Долго разглядывать не получилось, да и не очень-то хотелось, не один Ибрагим, Настя тоже снова и снова переживала утреннее происшествие, чувствовала его губы на своей груди, внутри все дрожало от возбуждения. Ее никогда не касались мужские руки, а уж в обнаженном виде и подавно, даже Олесь, за которого замуж собиралась, больше как за руку не брал, да и то с опаской. А здесь страсть, и какая! И она готова была подчиниться этой страсти, но он предпочел отдать другому, небось, старому и противному. Все султаны старые, как же иначе?
Что сказал этот странный человек? Я еще возьму тебя много раз. Настя чувствовала, что согласна, чтобы пришел и взял, даже если после того их ждет судьба Гюль и Мюрада. Только зачем тогда отдавать ее султану, мог бы оставить себе, ведь ему же подарили.
Она двигалась, словно сонная, подчинялась приказам, молча выполняла все, что требовали.

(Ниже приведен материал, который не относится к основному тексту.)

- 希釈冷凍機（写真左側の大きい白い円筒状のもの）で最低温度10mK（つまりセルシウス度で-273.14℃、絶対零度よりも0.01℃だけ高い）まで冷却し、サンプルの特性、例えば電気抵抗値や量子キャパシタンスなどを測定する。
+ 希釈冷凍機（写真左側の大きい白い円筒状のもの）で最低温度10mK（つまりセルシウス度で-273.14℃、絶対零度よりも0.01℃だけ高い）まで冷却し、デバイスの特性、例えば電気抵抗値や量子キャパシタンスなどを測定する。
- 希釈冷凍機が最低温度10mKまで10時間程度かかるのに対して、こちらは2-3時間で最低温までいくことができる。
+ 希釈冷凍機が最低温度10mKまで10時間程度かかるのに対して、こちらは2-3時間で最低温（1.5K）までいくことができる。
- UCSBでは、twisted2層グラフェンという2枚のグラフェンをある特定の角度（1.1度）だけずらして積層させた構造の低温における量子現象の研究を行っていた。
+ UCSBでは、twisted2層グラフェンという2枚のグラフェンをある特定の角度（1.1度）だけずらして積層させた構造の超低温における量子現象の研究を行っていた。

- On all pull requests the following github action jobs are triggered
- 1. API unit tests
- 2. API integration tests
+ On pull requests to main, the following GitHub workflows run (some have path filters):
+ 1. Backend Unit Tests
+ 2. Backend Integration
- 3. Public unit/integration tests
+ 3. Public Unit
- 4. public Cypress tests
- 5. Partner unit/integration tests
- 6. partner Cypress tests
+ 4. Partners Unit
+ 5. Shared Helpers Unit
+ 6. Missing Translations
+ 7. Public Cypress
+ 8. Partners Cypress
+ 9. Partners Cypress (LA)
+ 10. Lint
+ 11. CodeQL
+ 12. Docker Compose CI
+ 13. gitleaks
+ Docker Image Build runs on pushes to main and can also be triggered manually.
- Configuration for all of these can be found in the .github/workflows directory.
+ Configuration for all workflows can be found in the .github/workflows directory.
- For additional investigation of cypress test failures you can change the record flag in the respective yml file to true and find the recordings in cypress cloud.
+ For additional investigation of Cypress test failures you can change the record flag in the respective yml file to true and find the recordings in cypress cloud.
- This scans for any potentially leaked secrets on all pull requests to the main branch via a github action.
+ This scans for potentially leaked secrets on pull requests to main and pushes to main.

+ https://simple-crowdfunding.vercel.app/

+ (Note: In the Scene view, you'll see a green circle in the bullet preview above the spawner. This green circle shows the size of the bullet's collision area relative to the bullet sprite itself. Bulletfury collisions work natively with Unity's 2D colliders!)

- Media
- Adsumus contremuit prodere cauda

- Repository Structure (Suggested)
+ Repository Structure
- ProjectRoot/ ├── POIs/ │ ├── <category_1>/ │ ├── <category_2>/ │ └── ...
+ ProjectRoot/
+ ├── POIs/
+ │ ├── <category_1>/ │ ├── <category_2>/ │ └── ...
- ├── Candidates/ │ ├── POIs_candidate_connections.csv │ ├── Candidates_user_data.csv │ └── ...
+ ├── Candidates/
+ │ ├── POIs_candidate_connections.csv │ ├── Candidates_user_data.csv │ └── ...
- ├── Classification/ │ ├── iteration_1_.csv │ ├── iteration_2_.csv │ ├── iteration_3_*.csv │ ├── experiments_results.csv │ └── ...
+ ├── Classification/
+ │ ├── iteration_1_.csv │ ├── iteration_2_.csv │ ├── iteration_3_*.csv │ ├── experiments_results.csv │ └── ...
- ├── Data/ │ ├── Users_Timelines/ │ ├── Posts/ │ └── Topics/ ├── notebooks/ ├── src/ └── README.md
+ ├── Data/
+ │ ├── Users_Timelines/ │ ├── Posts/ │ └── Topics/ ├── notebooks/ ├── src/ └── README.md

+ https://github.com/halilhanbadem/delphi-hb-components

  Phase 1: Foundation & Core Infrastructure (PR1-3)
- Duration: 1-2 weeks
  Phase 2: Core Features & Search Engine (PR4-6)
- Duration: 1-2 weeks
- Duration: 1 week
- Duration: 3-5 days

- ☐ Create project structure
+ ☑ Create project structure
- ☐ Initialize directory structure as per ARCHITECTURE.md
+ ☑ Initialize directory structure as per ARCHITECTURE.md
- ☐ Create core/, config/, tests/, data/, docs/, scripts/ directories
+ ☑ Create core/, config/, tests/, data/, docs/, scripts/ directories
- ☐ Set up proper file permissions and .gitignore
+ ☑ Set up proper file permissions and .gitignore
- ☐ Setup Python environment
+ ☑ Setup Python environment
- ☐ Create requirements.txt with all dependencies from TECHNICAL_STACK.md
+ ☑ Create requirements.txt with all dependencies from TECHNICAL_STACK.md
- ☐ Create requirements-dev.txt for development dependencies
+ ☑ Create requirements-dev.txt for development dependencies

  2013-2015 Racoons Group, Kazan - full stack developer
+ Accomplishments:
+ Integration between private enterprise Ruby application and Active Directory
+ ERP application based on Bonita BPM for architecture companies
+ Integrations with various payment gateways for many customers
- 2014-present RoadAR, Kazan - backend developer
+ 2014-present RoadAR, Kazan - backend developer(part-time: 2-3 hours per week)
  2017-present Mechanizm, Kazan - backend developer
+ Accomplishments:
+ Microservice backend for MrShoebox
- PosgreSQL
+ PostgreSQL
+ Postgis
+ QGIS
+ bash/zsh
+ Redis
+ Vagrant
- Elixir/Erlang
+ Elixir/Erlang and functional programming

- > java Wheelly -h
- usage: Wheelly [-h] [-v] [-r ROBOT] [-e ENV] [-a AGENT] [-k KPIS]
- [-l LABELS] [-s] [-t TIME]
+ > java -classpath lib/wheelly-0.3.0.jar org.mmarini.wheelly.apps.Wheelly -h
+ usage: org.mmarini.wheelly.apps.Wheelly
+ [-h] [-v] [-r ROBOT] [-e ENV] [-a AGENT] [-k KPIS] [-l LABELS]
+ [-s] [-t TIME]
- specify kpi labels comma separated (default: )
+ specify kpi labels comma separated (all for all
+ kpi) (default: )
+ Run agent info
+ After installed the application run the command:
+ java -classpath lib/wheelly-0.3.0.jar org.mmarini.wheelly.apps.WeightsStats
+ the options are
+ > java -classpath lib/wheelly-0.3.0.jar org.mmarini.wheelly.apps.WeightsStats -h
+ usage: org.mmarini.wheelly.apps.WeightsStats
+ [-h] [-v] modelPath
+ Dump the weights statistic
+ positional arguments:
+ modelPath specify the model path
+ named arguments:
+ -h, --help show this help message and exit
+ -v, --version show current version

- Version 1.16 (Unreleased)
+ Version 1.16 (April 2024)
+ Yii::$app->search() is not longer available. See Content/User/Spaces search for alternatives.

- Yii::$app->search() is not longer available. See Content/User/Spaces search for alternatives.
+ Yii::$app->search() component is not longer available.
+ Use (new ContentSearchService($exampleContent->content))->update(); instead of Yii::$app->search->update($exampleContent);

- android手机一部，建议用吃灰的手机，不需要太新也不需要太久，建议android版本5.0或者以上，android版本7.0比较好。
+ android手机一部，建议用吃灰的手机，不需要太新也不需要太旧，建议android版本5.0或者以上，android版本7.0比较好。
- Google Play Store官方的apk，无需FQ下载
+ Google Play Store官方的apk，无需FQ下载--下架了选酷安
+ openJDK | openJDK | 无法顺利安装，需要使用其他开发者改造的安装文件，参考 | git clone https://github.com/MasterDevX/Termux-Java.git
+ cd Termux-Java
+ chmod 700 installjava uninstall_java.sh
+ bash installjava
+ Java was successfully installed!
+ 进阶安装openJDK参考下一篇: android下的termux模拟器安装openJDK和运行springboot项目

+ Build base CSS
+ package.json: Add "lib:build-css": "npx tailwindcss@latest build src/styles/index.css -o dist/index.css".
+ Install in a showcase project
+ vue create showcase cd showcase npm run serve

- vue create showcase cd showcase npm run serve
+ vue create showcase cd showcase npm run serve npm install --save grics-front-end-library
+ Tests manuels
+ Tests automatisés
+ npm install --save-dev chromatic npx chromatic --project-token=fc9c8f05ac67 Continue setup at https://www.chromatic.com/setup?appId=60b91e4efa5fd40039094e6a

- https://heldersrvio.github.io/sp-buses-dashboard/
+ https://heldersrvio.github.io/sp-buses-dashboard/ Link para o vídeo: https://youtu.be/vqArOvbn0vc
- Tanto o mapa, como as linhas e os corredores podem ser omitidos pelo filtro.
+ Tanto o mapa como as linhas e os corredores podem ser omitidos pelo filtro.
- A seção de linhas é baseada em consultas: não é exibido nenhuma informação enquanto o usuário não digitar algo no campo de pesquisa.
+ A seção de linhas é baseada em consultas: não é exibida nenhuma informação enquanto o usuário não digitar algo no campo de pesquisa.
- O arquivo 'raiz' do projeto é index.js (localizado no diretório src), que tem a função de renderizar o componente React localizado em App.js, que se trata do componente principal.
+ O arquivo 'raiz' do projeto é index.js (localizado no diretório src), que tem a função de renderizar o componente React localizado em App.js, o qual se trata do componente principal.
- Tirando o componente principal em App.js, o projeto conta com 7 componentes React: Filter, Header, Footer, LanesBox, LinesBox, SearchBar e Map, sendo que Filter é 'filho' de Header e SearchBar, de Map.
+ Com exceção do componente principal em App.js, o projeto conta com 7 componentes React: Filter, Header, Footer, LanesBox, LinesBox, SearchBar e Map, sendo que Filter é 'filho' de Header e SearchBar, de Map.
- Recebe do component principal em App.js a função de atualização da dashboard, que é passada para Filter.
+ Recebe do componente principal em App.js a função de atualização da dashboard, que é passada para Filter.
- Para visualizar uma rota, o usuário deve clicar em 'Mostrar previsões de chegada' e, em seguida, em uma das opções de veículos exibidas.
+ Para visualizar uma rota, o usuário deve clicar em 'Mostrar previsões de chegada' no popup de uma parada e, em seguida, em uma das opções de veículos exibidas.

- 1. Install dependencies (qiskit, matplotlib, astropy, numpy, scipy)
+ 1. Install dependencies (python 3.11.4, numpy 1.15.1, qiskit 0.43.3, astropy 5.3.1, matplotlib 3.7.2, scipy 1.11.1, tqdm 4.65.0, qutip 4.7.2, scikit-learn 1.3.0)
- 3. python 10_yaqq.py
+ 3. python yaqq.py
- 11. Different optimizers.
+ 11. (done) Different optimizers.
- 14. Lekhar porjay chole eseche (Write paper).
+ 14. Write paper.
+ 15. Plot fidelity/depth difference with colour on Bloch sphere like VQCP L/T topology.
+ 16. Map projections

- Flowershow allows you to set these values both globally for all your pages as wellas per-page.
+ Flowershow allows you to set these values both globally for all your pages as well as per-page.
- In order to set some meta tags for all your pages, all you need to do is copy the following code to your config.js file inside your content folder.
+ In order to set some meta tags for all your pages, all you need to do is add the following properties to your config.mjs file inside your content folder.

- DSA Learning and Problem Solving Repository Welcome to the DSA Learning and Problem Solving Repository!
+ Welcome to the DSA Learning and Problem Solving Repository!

Их снова придирчиво осмотрели, теперь уже старуха интересовалась, что у нее с сосками, Настя отговорилась предстоящими мокрыми днями.
Снова вымыли (второй раз за день), хотя на сей раз уже наспех, переодели в новую одежду, сказали, чтоб вышли в садик. Там девушек придирчиво оглядела какая-то пожилая женщина и кивнула Насте и еще одной светловолосой:
– Идите со мной. Я ваша наставница Фатима. Будете меня слушать и делать, как скажу.
Показала, где их место для сна, где вещи положить, если что-то будет; куда по нужде ходить, когда вставать, когда кушать, когда рукоделием заниматься.
– Что делать умеешь?
Настя пожала плечами:
– Жить.
– Руками что умеешь?
– Вышивать могу.
– А ты?
– И я.
– Хорошо, к смотрительнице белья определю.
– Мы работать должны? – удивилась вторая девушка. – Мы же не рабыни.
– Пока рабыни, а станете ли одалисками, посмотрим. Пойдемте, сейчас валиде-султан выйдет.
Во дворике они увидели забавную картину. Какая-то толстуха с разрисованными киноварью щеками и густо подведенными сурьмой бровями гонялась за рабыней, пытаясь ударить побольней. Убежать от нее не составляло труда, потому что рабыня легкая и стройная, но, видно, понимала, что если убежит, будет хуже, а потому лишь уворачивалась от ударов. Толстуха запыхалась, швырнула в служанку подушкой и плюхнулась на край небольшого фонтана в центре.
– Кто это?!
– Махидевран, она любимая жена Повелителя. Вот от кого лучше держаться подальше.
В это время толстуха со злостью швырнула еще одну подушечку в рабыню и с трудом удержалась на краю фонтана, едва не завалившись назад. Рабыня в очередной раз увернулась, снаряд попал прямо по чалме одного из евнухов. Чалма покатилась по земле, открыв всем бритую голову с торчащим, словно петушиный хвост, пучком волос на макушке. Вид был до того уморительный, что засмеялись все, но остальные тихонько, а Настя, звонко, словно сбрасывая этим все страхи последних дней.